Even as the domestic drug industry complains about the lack of adequate R&D support from the Central Government, the ministry of chemicals and fertilizers has come out with a comprehensive list of fiscal incentives and other support measures that can be utilized by the research based pharmaceutical industry of the country.
According to the list there are about 20 various schemes being operated by various ministries that can promote R&D in drugs sector. These measures include the provision to write off of revenue expenditure on R&D (vide Section 35 (1) (i) of Income-tax Act) and capital expenditure on R&D in the year the expenditure is incurred (vide Sec.35 (1) (iv) of Income Tax Act). The ministry has also highlighted the provision for weighted tax deduction of 125% for sponsored research programmes in approved national laboratories, Universities functioning under the aegis of the Indian Council of Agricultural Research (ICAR), Indian Council of Medical Research (ICMR), Council of Scientific and Industrial Research (CSIR), Defence Research & Development organization (DRDO), Department of Electronics, Department of Biotechnology, Department of Atomic Energy, Universities and IITs as an excellent opportunity.
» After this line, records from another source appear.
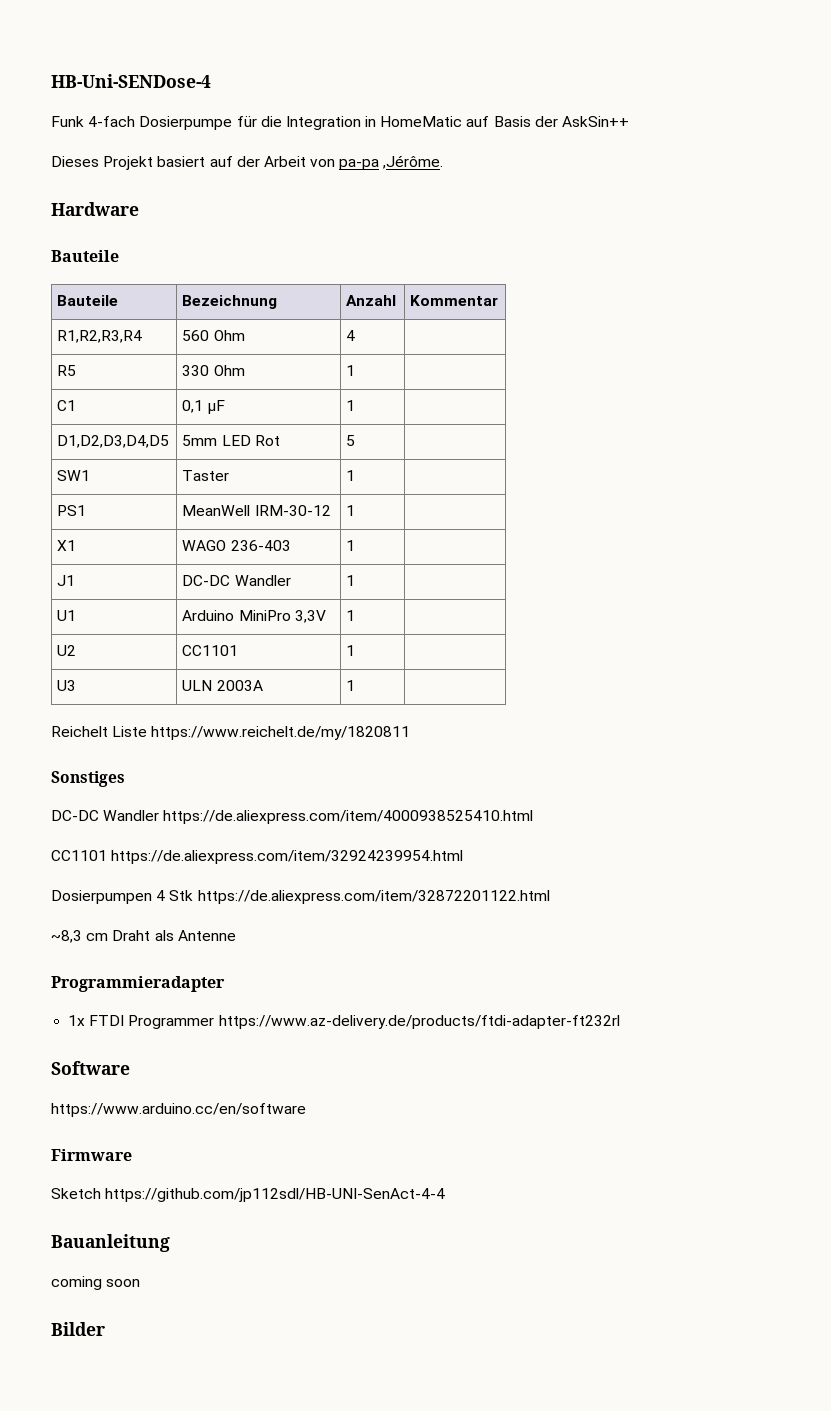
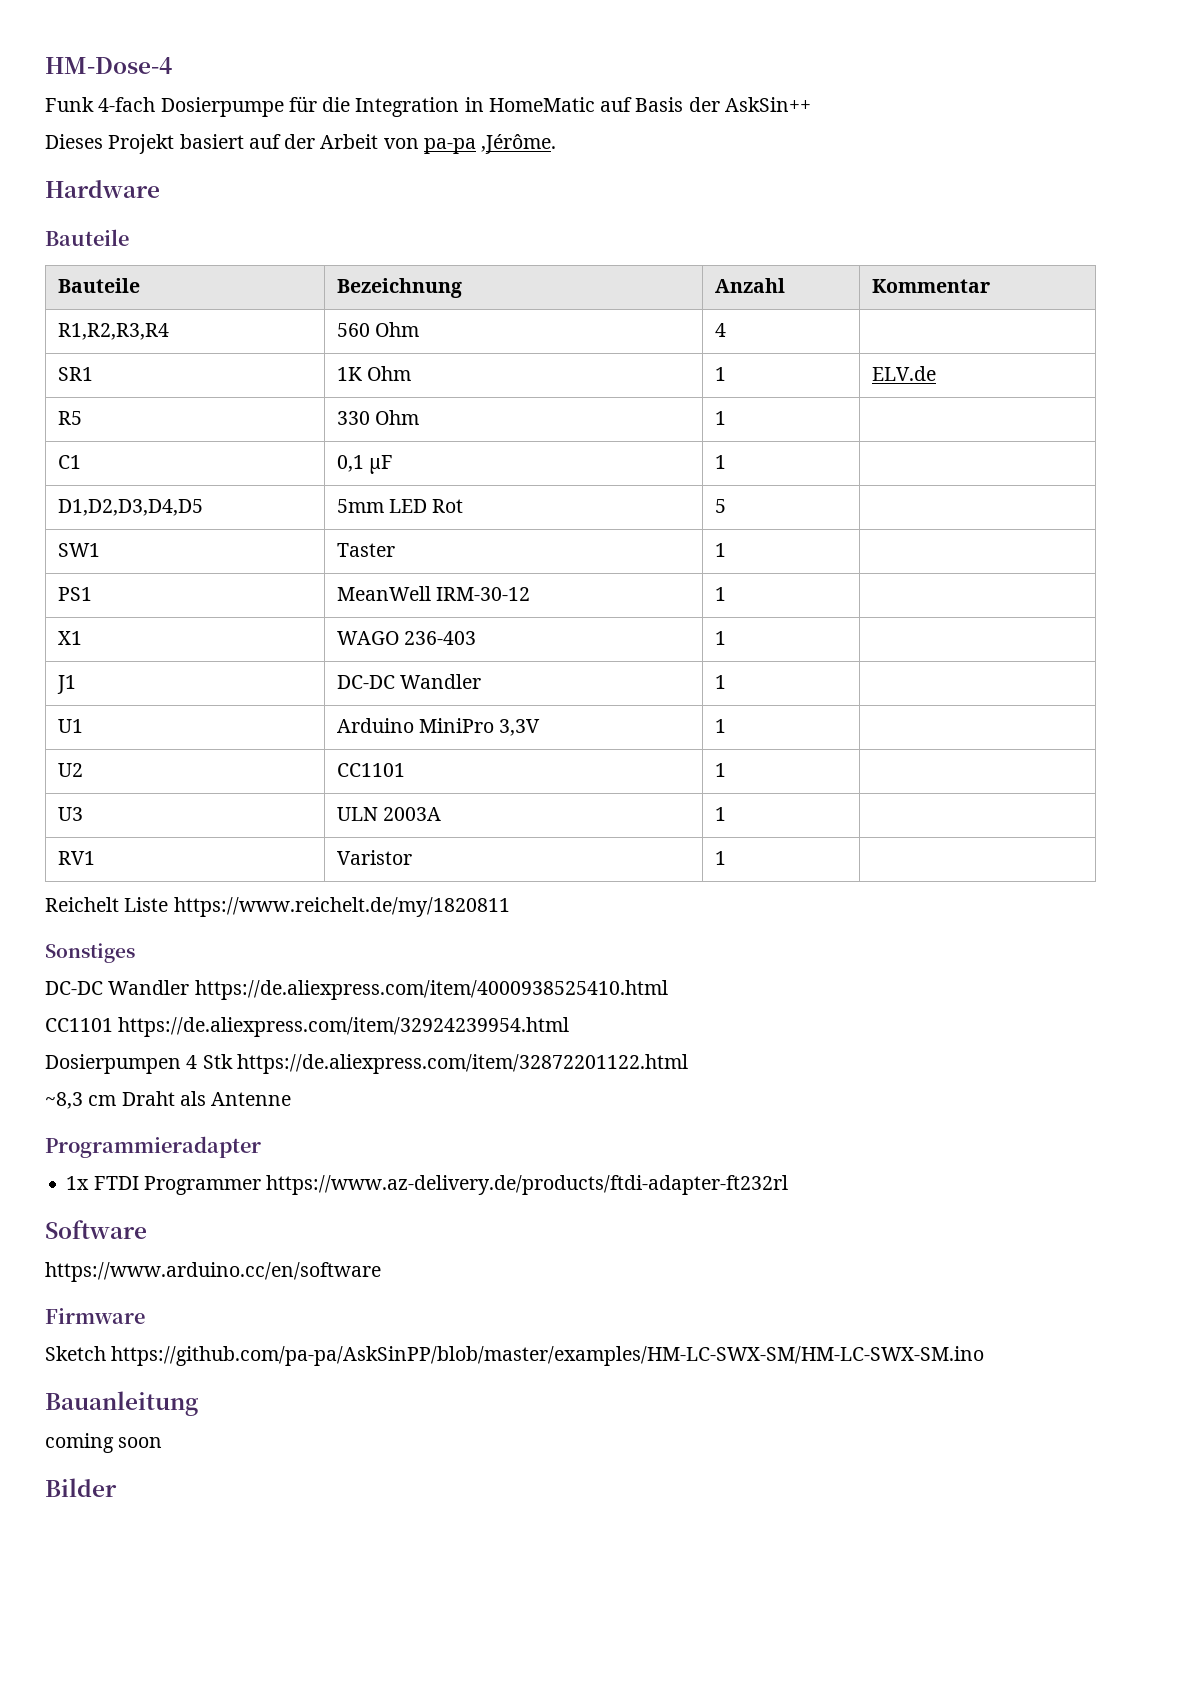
- HB-Uni-SENDose-4
+ HM-Dose-4
+ SR1 | 1K Ohm | 1 | ELV.de
+ RV1 | Varistor | 1 |
- Sketch https://github.com/jp112sdl/HB-UNI-SenAct-4-4
+ Sketch https://github.com/pa-pa/AskSinPP/blob/master/examples/HM-LC-SWX-SM/HM-LC-SWX-SM.ino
(Section 35 (2AA) of the I.T. Act) Weighted tax deduction @ 150% on R&D expenditure (excluding expenditure incurred on land and building) incurred in the DSIR approved In-house R&D centers of companies engaged in the business of bio-technology or in the business of manufacture or production of drugs, pharmaceuticals, among others is another facility. Expenditure on scientific research in relation to drugs and pharmaceuticals, shall include expenditure incurred on clinical drug trials, obtaining approvals from any regulatory authority under any Central, State or Provincial Act and filing an application for a patent under the Patents Act, 1970 (39 of 1970). (Section 35 (2AB) of the Income Tax Act).
There is also a tax holiday for 10 consecutive assessment years beginning from the initial assessment year to companies, whose sole object is "The Scientific and Industrial Research and Development" approved after the 31st day of March 2000 but before 1st April 2007 (Section 80-IB (8 A) of Income Tax Act).
Income-tax exemption at 125% to donations made to approved Scientific and Industrial Research Organisations (Section 35 (1)(ii) and 35(1)(iii) of the Income Tax Act), accelerated depreciation allowance for investment on plant and machinery made on the basis of indigenous technology (Rule 5(2) of I.T. Rules), customs duty exemption to public funded R&D institutions and privately funded scientific and industrial research organisations, both for capital equipment and consumables needed for R&D. (Notification No.51/96-Customs, dated 23rd July 1996), excise duty exemption to public funded R&D institutions and privately funded scientific and industrial research organisations, both for capital equipment and consumables needed for R&D. (Notification No.10/97-Central Excise, dated 1st March 1997), excise duty exemption for 3 years on goods designed and developed by a wholly owned Indian company and patented in any two countries out of India, USA, Japan and any one country of European Union (Notification No.15/96-CE dated July 23, 1996, amended vide Notification No.13/99-CE dated February 28, 1999), exemption from customs duty on imports made by industry for R&D projects supported by the Government of India.
(Notification No.50/96-Customs dated 23 July 1996), exemption from Price Control of Drugs (Prices Control) Order for drugs, which have been developed indigenously or produced through a process, developed through indigenous R&D are some of the other pharma specific schemes. The government has also allowed duty free import of pharmaceutical reference standards as per notification No. 26/2003 – Customs dated 1st March 2003 (entry substituted at S.No 138 of the table in the said notification). Similarly, goods specified in list 28 (comprising of analytical and specialty equipment) for use in pharmaceutical and biotechnology sector are allowed to be imported duty free {as per notification No. 26/2003 – Customs dated 1st March 2003 (entry substituted at S.No 248 of the table in the said notification)} by importers registered with DSIR provided.
Support in the form of Grants for Industrial R&D projects through Technology Development and Demonstration Programme (TDDP) under Technology Promotion Demonstration and Utilization programme (TPDU) Scheme of DSIR, support in the form of loans/grants for industrial R&D through Home Grown Technology Schemes of Technology Information and Assessment Council (TIFAC) of DST, support to industry for R&D through sector specific programmes of scientific and economic ministries / departments, such as, DST, DBT, DOD, Department of Electronics, MNES and Ministry of Agro and Food Processing, association of industry with the national R&D programmes in area of atomic energy, space and Defence research and promotion of technology transfer from national laboratories and nationally funded R&D programmes to industry through public sector organisations likes NRDC and Antrix have also been highlighted.
The New Millennium Indian Technology Leadership Initiatives (NMITLI) of CSIR and similar R&D projects for technology development by ministries like Ministry of Information Technology, Department of Atomic Energy, Department of Bio-technology, Department of Science and Technology, Ministry of Environment & Forest and Department of Space have also been projected as promotional programmes that cane be availed by pharmaceutical industry.